Sialylation is an important surface modification of bacterial outer
membrane components, especially the lipooligosaccharide of Gram-negative
bacteria. It is widely involved in multiple microbe–host interactions,
such as bacterial virulence regulation, host recognition, and immune
evasion. There are some sialylation modifications on the lipooligosaccharide
structure of Glaesserella parasuis (G. parasuis) virulent strains.
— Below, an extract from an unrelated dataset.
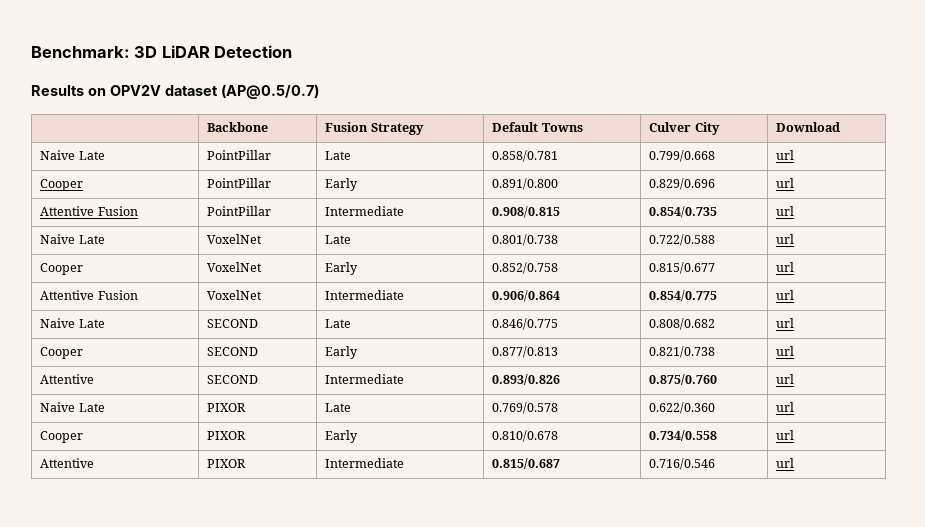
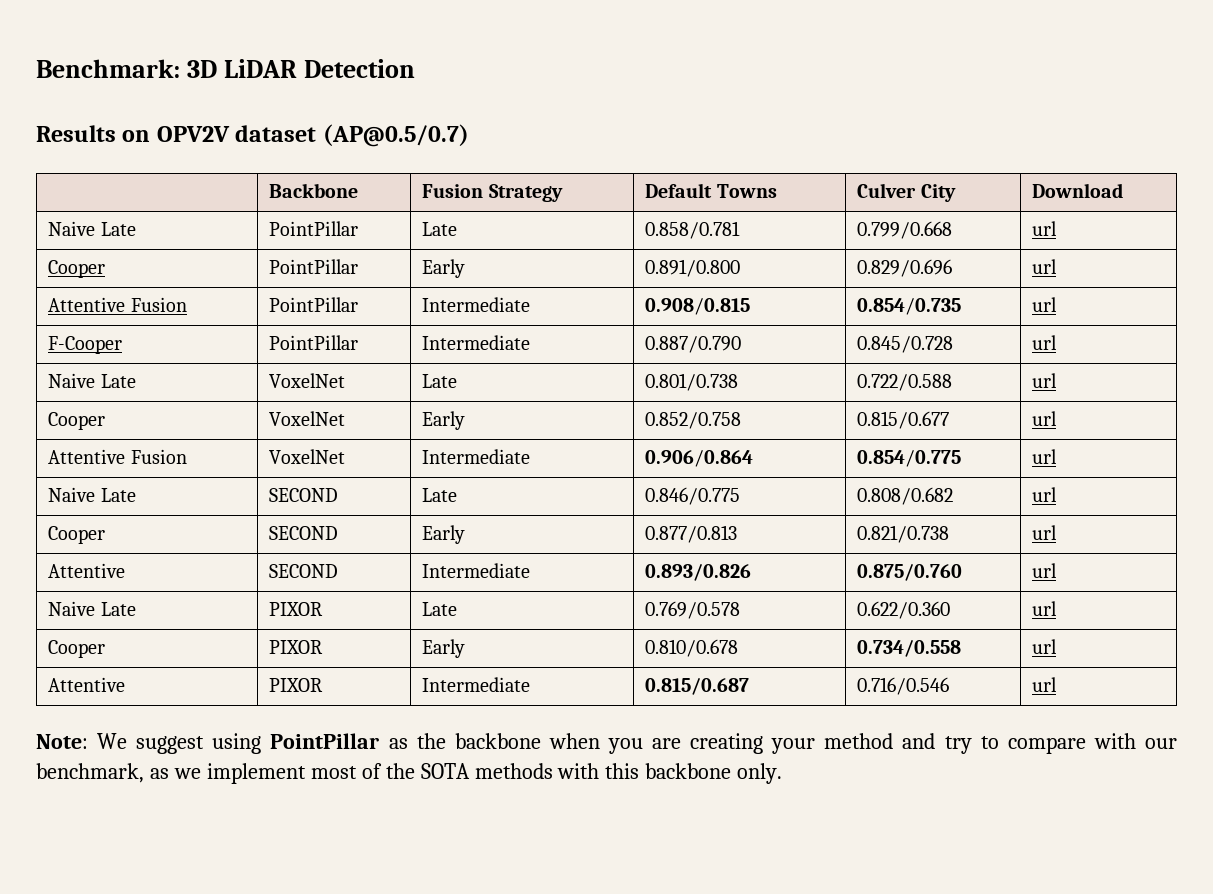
(795, 211) none -> [48,336,123,354] [269,335,359,350] [422,335,531,350] [645,336,742,353] [857,336,954,353] [1032,335,1058,350] // F-Cooper | PointPillar | Intermediate | 0.887/0.790 | 0.845/0.728 | url
(795, 463) none -> [36,733,1178,754] [36,763,783,784] // Note: We suggest using PointPillar as the backbone when you are creating your method and try to compare with our benchmark, as we implement most of the SOTA methods with this backbone only.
However, the role of lipooligosaccharide sialylation
modification in the process of G. parasuis infection
and penetration of the porcine respiratory epithelial barrier is still
unclear. In this study, we investigated the role and mechanism of lsgB-mediated lipooligosaccharide sialylation in G. parasuis invasion of the host respiratory epithelial
barrier. Specifically, G. parasuis lsgB-mediated
lipooligosaccharide sialylation and sialylated-lipooligosaccharide
interacted with Siglec1 on porcine alveolar macrophages 3D4/21 and
triggered the subsequent generation of TGFβ1 through Siglec1/Dap12/Syk/p38
signaling cascade. TGFβ1 decreased the tracheal epithelial tight
junctions and the expression of extracellular adhesion molecule fibronectin,
thus assisting G. parasuis invasion and entry to
the respiratory epithelial barrier. Characterizing the potential effects
and mechanisms of lipooligosaccharide sialylation-mediated TGFβ1
production would further expand our current knowledge on the pathogenesis
of G. parasuis which will contribute to better prevention
and control of G. parasuis infection in piglets.